Abstract

Shigella spp. were isolated from stool samples and stored at −80 °C for antimicrobial susceptibility. Antimicrobial susceptibility was determined according to the Clinical and Laboratory Standards Institute criteria. The antimicrobials tested against Shigella spp. included ampicillin, trimethoprim–sulfamethoxazole, tetracycline, chloramphenicol, ciprofloxacin, ceftriaxone and azithromycin. Minimum inhibitory concentration of ceftriaxone and azithromycin were determined by E-test.

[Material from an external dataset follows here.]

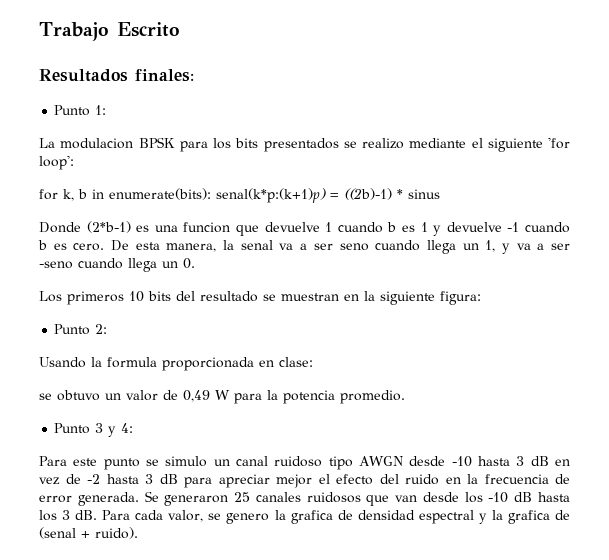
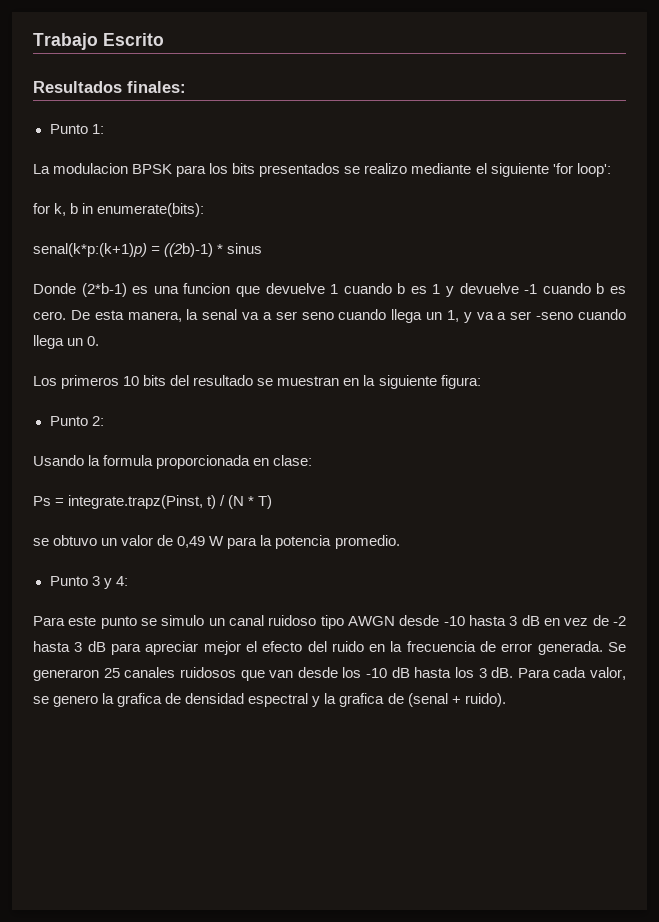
(211, 194) none -> (205, 210) //
(313, 362) none -> [33,495,273,509] // Ps = integrate.trapz(Pinst, t) / (N * T)

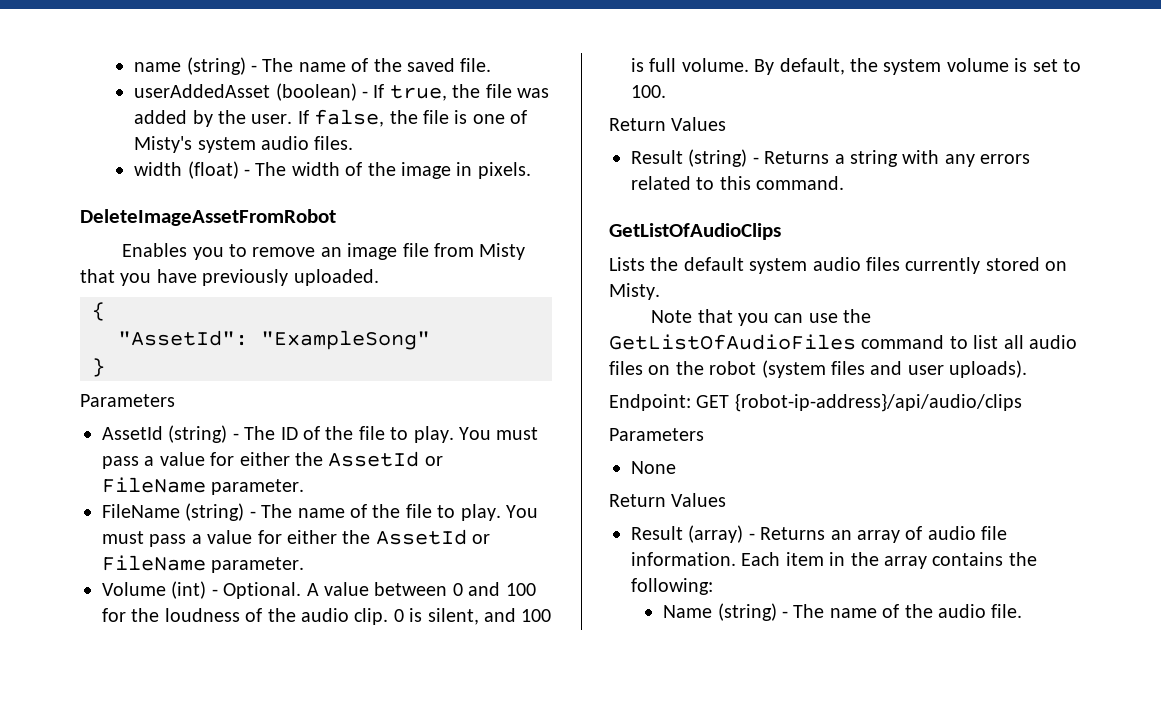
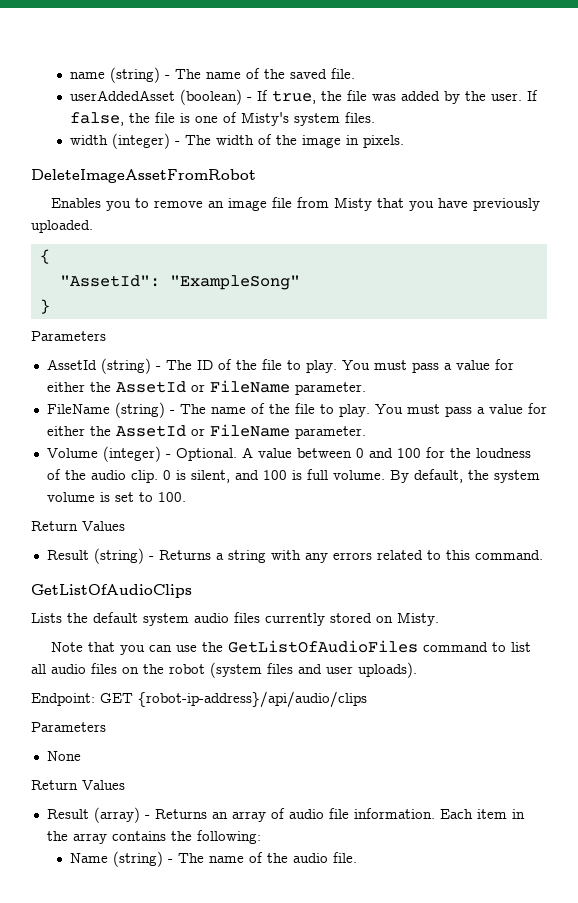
[261,136,310,150] audio -> (340, 119) none
[187,161,239,179] (float) -> [111,133,170,149] (integer)
[171,581,207,599] (int) -> [102,446,161,462] (integer)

Quality control was ensured by testing Escherichia coli ATCC 25922 and Staphylococcus aureus ATCC 29213. A total of 33 Shigella isolates (17 S. sonnei, 9 S. flexneri, 5 S. dysenteriae and 2 S. boydii) were assessed for their antimicrobial susceptibility patterns. The resistance to trimethoprim–sulfamethoxazole, ampicillin, tetracycline, chloramphenicol, ceftriaxone and azithromycin were found to be 66.7, 45.5, 57.6, 9.1, 9.1 and 3 %, respectively. S. sonnei showed higher resistance than S. flexneri to trimethoprim–sulfamethoxazole, but resistance to ampicillin was more common in S. flexneri than S. sonnei. Minimum inhibitory concentration values were in the following ranges: azithromycin 0.75–16 μg/mL and ceftriaxone 0.002 to >32 μg/mL. Minimum inhibitory concentration that inhibit 90 % of the strains for azithromycin and ceftriaxone were 6 and 0.47 μg/mL, respectively. The resistance to ceftriaxone and azithromycin may be a cause for concern.